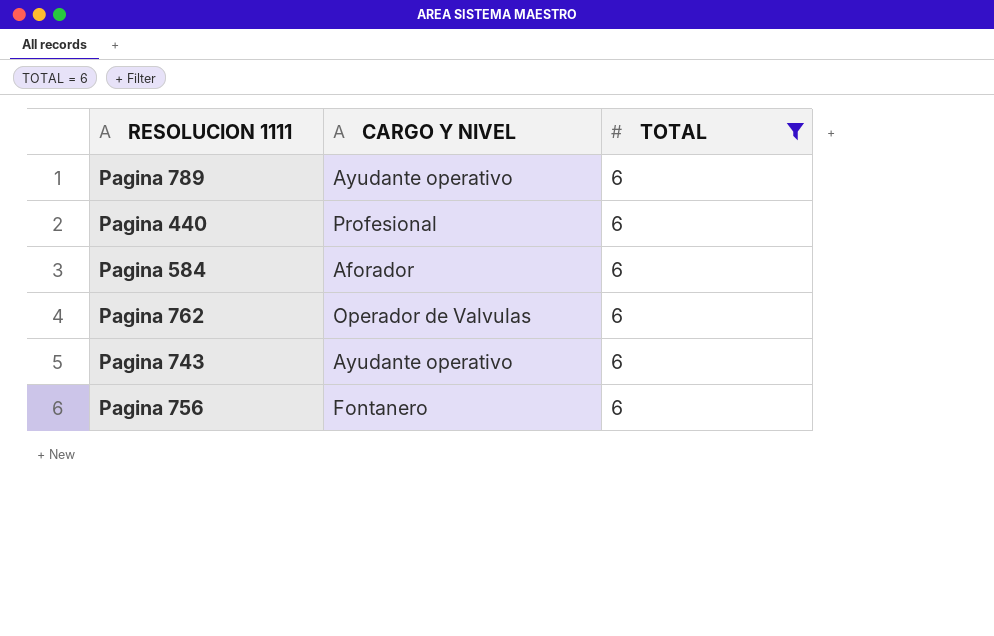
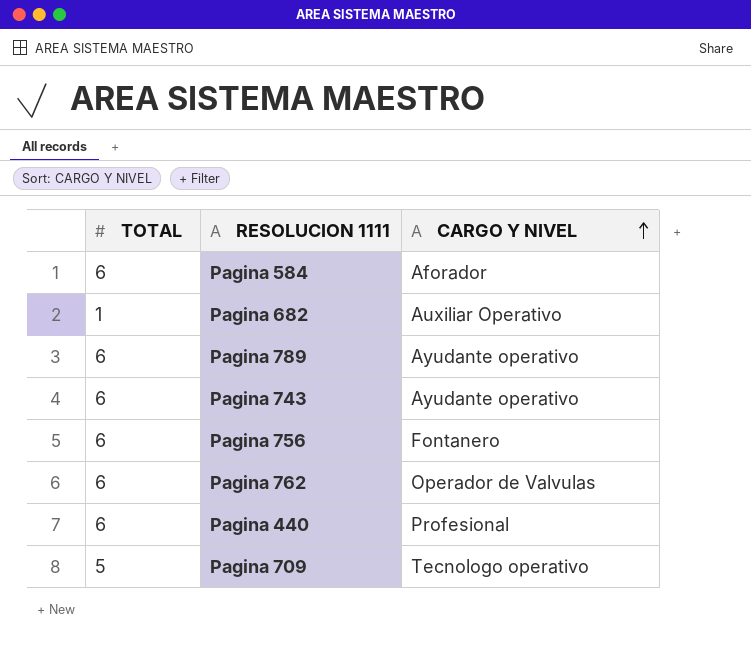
filter: TOTAL = 6 -> none
row order: none -> CARGO Y NIVEL ascending
column TOTAL | position: 3 -> 1

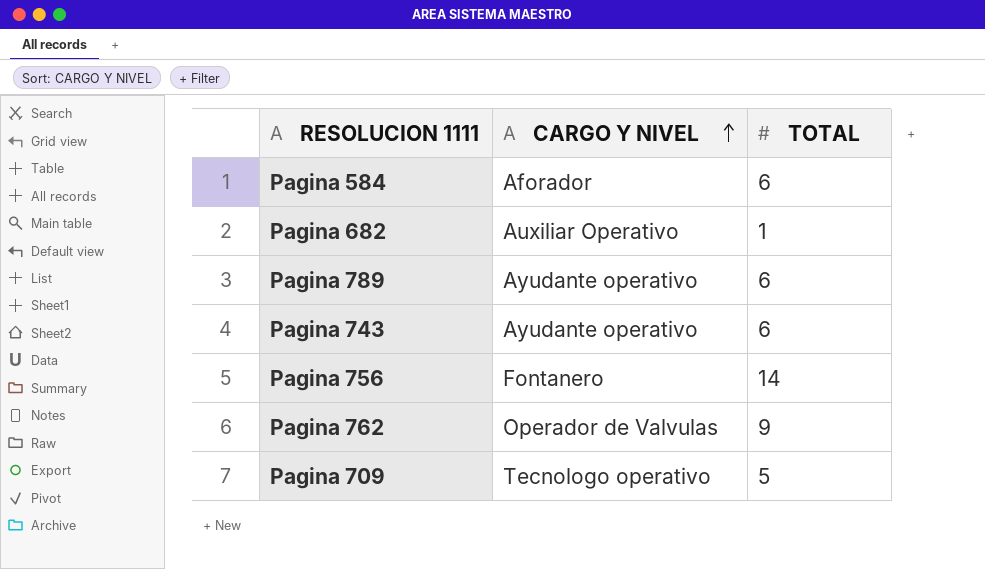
column TOTAL | position: 1 -> 3
row Pagina 440: 6 | Profesional -> none
Pagina 756 | TOTAL: 6 -> 14
Pagina 762 | TOTAL: 6 -> 9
###
• EXERCISE OBJECTIVE: Which lines in the records contain the word "TOTAL"? Copy each one.

• ANSWER SECTION:
filter: TOTAL = 6 -> none
column TOTAL | position: 3 -> 1
column TOTAL | position: 1 -> 3
Pagina 756 | TOTAL: 6 -> 14
Pagina 762 | TOTAL: 6 -> 9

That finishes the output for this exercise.